BLACKSBURG, Va., Nov. 18, 2005 – The U.S. Department of Education has awarded four area school divisions with a three-year grant totaling almost $1 million to provide for the continued professional development of U.S. history teachers in four urban, suburban and rural school districts.
As the lead local education agent, Roanoke City Public Schools partnered with Roanoke County Public Schools, Salem Public Schools, and Floyd County Public Schools to submit the grant application, entitled “Perspectives, Identity, Legacy: Democracy in American History Education.” Virginia Tech, the University of Virginia, and Radford University will partner with these school systems.
The Virginia Tech contribution will include presenters at monthly seminars, graduate courses in history, and technical assistance. “We see this as an excellent opportunity to build collaborative relationships with Roanoke region schools and to draw upon Virginia Tech's strengths in history, social studies education, and the application of instructional technology,” said Tom Ewing, associate professor of history. Ewing and David Hicks, associate professor in the School of Education, are on the executive committee for the grant.

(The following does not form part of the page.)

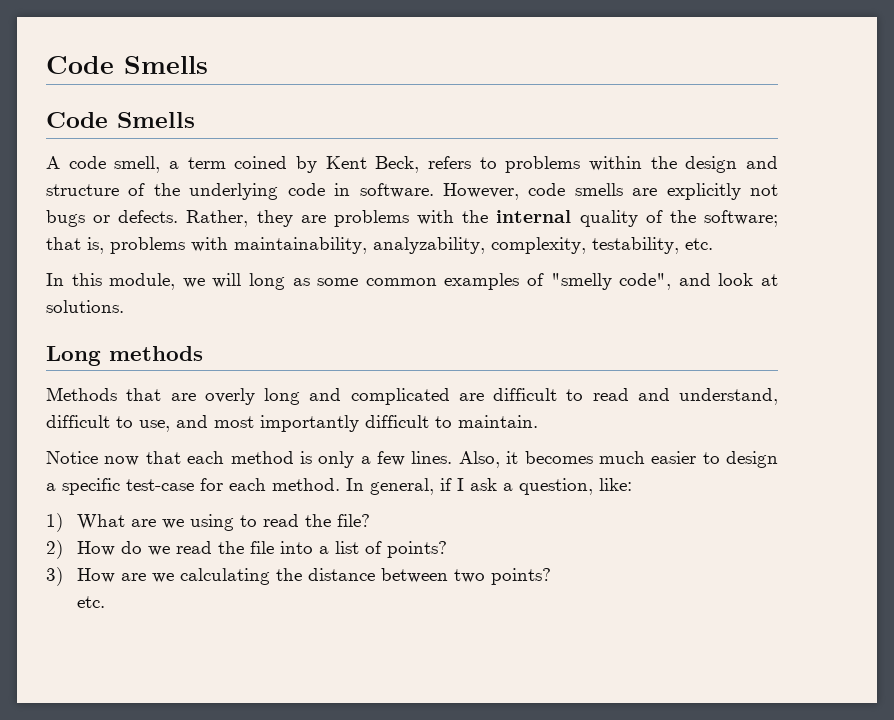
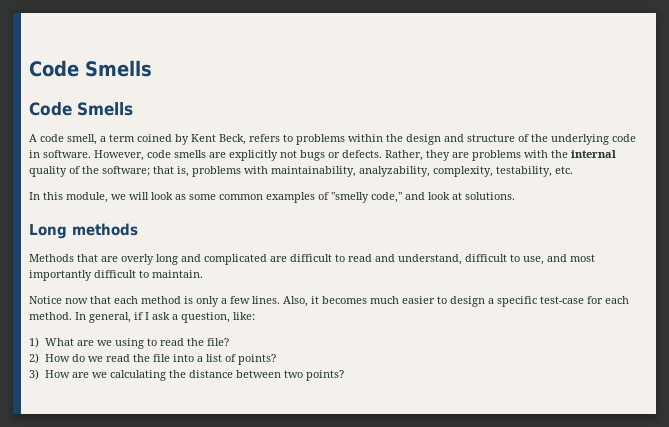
- In this module, we will long as some common examples of "smelly code", and look at solutions.
+ In this module, we will look as some common examples of "smelly code," and look at solutions.
  3) How are we calculating the distance between two points?
- etc.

On Monday, Nov. 21, at 12:30 p.m. in Room 212 at the Roanoke Higher Education Center, the participating school systems will officially announce the award of this grant. Superintendents and School Board members from each school system will attend this event. Area elected officials, including members of City Council and the Board of Supervisors, state delegates, and U.S. congressmen, will also be invited.
The $993,060 grant, which focuses on the professional development of U.S. history teachers in grades 4-7 and grade 11, will allow these teachers “to keep current with strong, data-driven, evaluative professional development programs, so we are better able to improve the educational offerings our students receive in the classroom,” explains B. Scott Crawford, K-12 Social Studies Coordinator for Roanoke City Public Schools.

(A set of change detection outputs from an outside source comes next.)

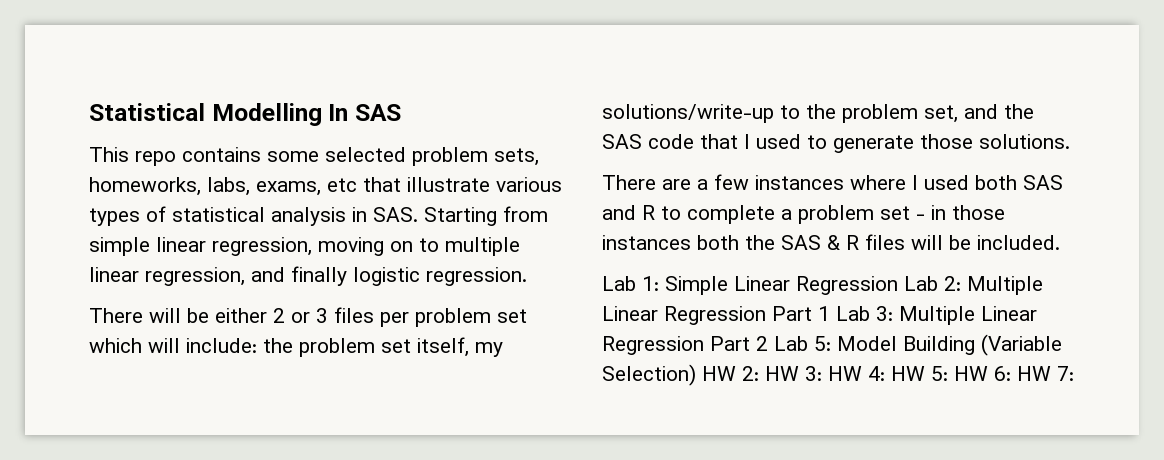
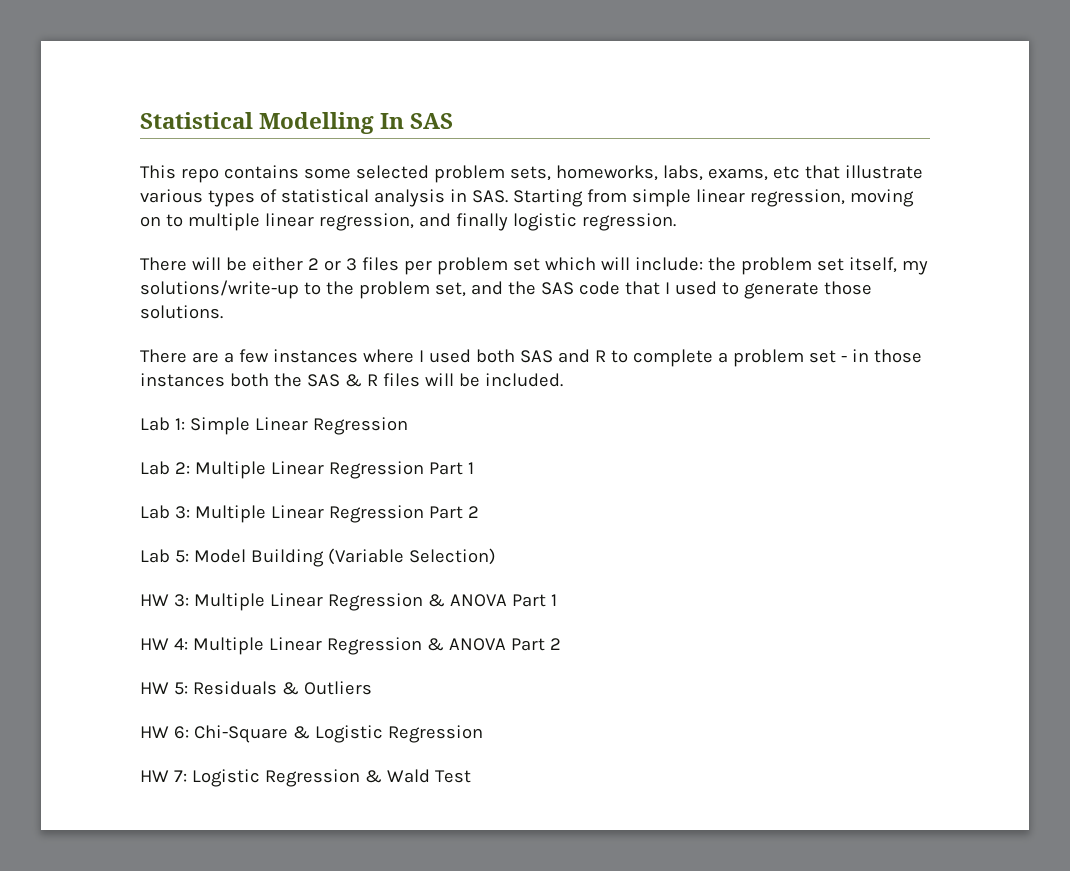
- Lab 1: Simple Linear Regression Lab 2: Multiple Linear Regression Part 1 Lab 3: Multiple Linear Regression Part 2 Lab 5: Model Building (Variable Selection) HW 2: HW 3: HW 4: HW 5: HW 6: HW 7:
+ Lab 1: Simple Linear Regression
+ Lab 2: Multiple Linear Regression Part 1
+ Lab 3: Multiple Linear Regression Part 2
+ Lab 5: Model Building (Variable Selection)
+ HW 3: Multiple Linear Regression & ANOVA Part 1
+ HW 4: Multiple Linear Regression & ANOVA Part 2
+ HW 5: Residuals & Outliers
+ HW 6: Chi-Square & Logistic Regression
+ HW 7: Logistic Regression & Wald Test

Supporting museums include the American Civil War Center at Historic Tredegar, Smithfield Plantation, the Salem Museum and Historical Society, and the History Museum and Historical Society of Western Virginia.
Activities for participating teachers include a graduate-level summer seminar, five seminars each semester for the life of the grant, evening workshops, media research, and field study. Topics examine Early America, Expansion, Reform, Civil War and Reconstruction, the Emergence of Modern America and World Conflict, the United States Since World War II, the Impact of Geography and Economics, and the Civics and Roots of American Democracy.

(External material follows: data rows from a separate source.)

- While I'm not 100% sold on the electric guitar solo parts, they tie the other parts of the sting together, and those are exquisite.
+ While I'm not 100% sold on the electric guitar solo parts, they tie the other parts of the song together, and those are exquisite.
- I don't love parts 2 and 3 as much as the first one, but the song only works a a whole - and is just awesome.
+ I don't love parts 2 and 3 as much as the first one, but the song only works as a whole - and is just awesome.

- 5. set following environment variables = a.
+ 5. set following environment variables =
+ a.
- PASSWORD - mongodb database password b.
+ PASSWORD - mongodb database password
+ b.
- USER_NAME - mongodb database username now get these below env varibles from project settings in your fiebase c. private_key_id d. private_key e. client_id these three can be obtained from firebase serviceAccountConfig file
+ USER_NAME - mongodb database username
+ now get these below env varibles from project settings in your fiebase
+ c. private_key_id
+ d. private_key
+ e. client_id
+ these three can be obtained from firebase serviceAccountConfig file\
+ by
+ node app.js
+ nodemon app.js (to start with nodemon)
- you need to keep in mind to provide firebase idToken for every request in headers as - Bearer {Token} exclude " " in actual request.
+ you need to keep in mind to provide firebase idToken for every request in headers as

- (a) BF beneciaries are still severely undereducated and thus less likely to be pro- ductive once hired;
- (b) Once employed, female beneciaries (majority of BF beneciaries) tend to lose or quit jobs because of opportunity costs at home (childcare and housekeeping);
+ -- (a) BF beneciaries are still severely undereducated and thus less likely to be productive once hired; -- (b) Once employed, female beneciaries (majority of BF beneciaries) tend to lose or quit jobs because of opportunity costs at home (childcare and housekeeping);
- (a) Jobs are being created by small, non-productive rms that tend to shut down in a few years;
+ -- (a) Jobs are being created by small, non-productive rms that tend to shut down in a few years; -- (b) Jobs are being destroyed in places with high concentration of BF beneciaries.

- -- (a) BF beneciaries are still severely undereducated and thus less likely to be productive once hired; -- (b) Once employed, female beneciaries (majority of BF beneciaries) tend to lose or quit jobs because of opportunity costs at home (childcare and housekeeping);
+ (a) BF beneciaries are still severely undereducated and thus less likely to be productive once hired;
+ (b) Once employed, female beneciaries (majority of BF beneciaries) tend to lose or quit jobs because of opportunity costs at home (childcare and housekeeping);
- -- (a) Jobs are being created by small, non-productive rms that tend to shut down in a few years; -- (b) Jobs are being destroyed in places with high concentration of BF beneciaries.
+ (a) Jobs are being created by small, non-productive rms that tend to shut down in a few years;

Teachers will interact with each of these time periods by accessing primary source documents and rare digital resources. In fact, a major emphasis of this grant is to support digital history, which involves archiving large amounts of primary sources for historical information on the Internet so that the information becomes accessible to teachers, students and the general public.
WDBJ-TV 7 has provided a unique means of supporting this digital initiative. The Roanoke-based CBS affiliate uncovered local news footage from the 1950s and 1960s which was then turned over to the University of Virginia to be digitized and placed online. According to Crawford, “because we had access to this treasure trove of news stories from the `50s and `60s, we decided to focus our first teacher seminar on the Civil Rights movement. So through this rare local lens, we’re better able to understand our community’s perspective when examining our nation’s history.”
Teachers participating in the educational seminars will use this footage and other samples of digital history to create original research projects, which will be published on a web site and downloaded into student classrooms to aid in the instruction of U.S. history.